A total of 67 TaARFs were identified in wheat. TaARF genes distribute on 18 wheat chromosomes randomly, and their promoter regions have a large number of cis-acting elements related to plant growth and development, and hormone response. The most TaARFs evolved parallel from wheat formation, except for TaARF13-7A-1 and TaARF13-7A-2 duplicated recently. The homoeologous TaARFs are highly similar and also have similar expression profiles. TaARF3, TaARF4, TaARF9 and TaARF22 and their homoeologous genes play basic roles during wheat development. TaARF4, TaARF9, TaARF12, TaARF15, TaARF17, TaARF21, TaARF25 and their homoeologous genes play basic roles during tiller development.
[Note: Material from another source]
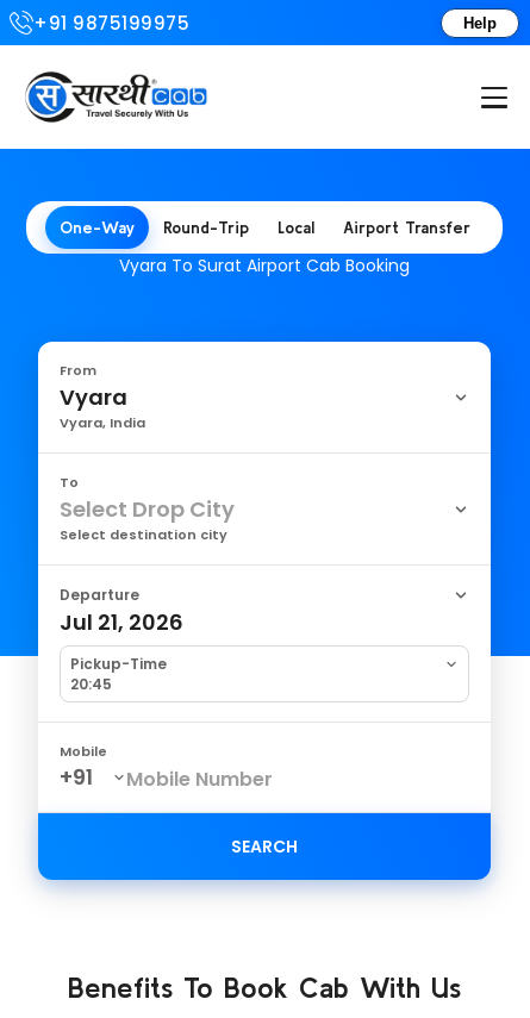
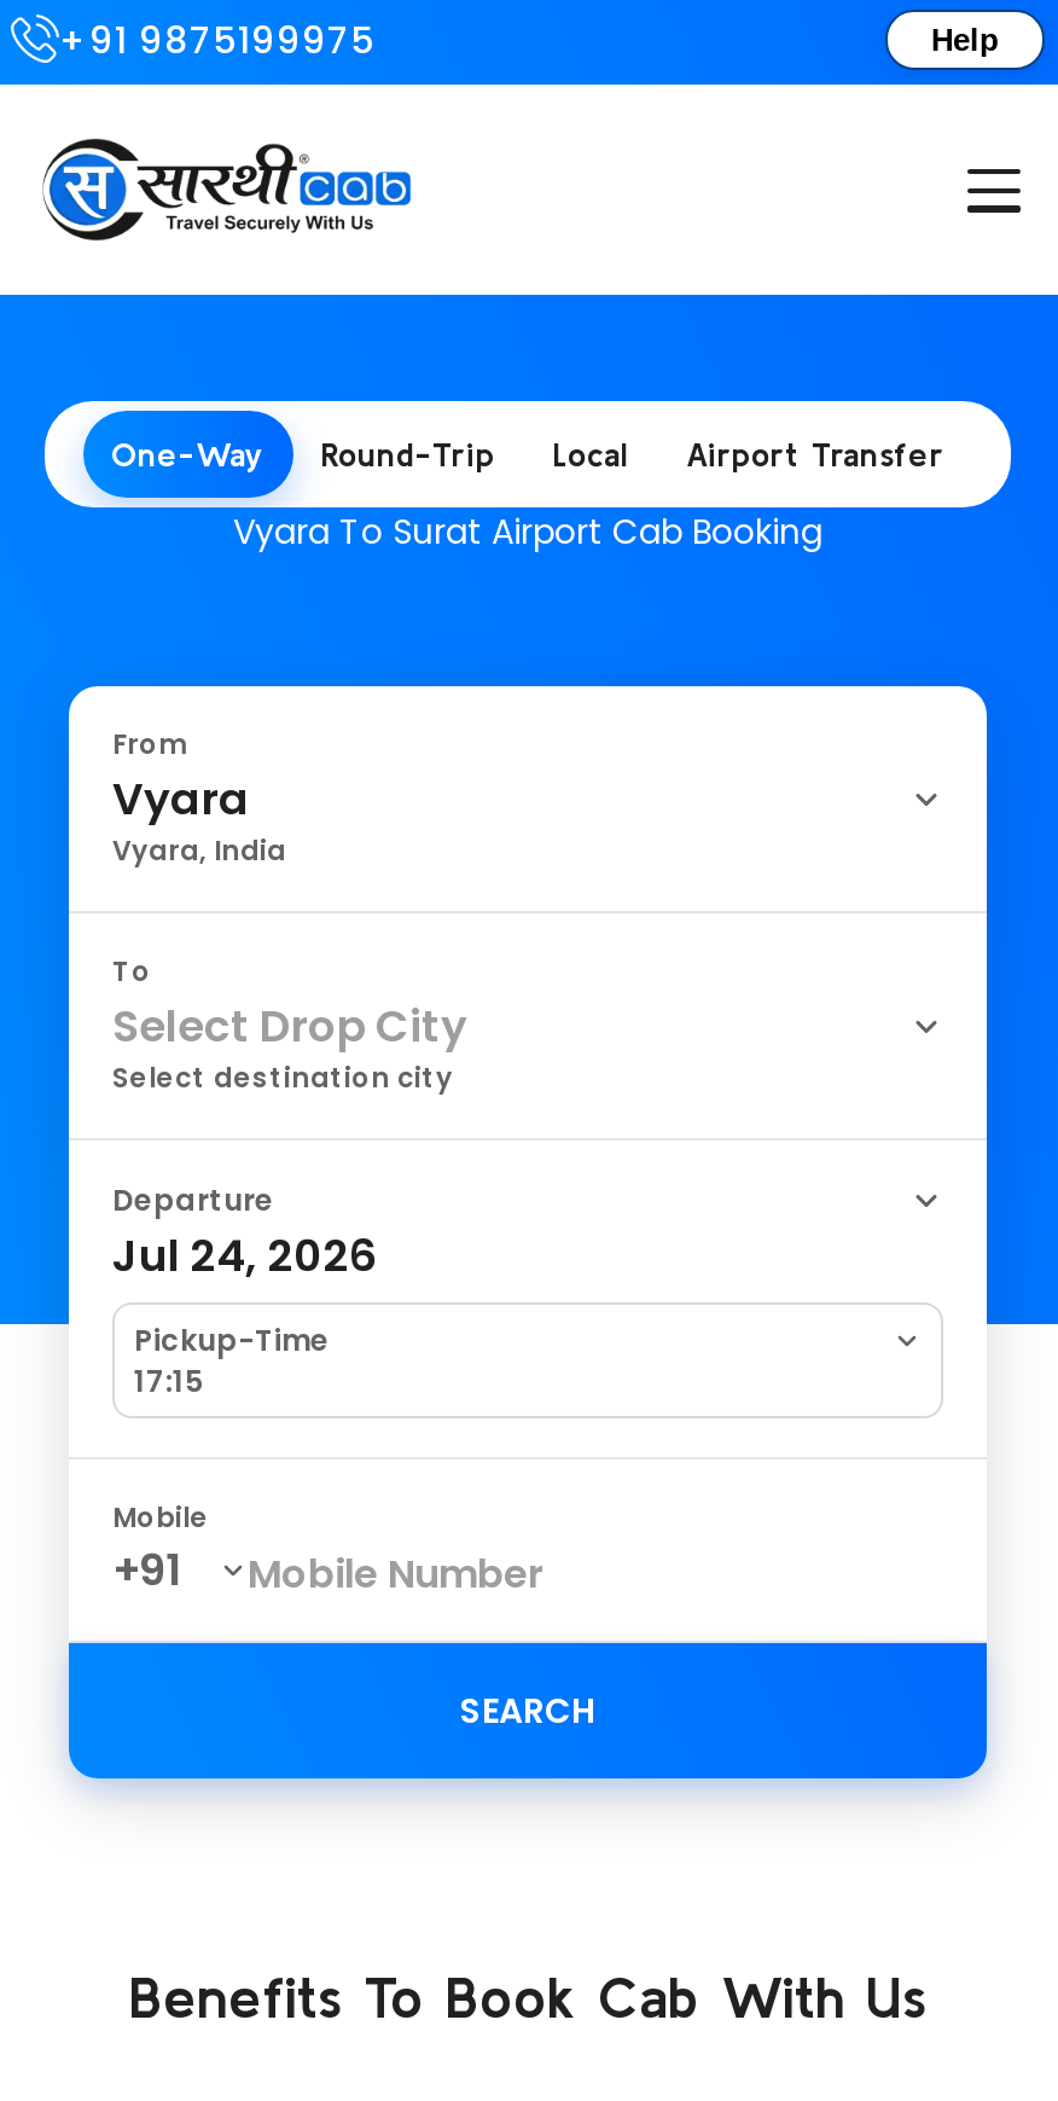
[60,608,183,637] Jul 21, 2026 -> [112,1226,378,1286] Jul 24, 2026
[70,674,112,695] 20:45 -> [134,1361,204,1402] 17:15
The abnormal expressions of TaARF11 and TaARF14 are major causes constraining the tillering of dmc. The IAA contents of dmc are significantly less than that in WT during key tillering stages. Exogenous IAA significantly affected the expressions of TaARFs and promoted wheat tillering, which demonstrated that TaARFs and IAA signaling were involved in controlling wheat tillering. This study provided valuable clues for functional characterization of ARFs in wheat.

Funding Statement

This study was supported by the National Key R & D Program of China (2017YFD0301101), the Science and Technology Project in Henan Province (212102110060) and the open project fund of National Key Laboratory of Wheat and Maize Crop Science, Henan Agricultural University (2020). The funders had no role in study design, data collection and analysis, decision to publish, or preparation of the manuscript.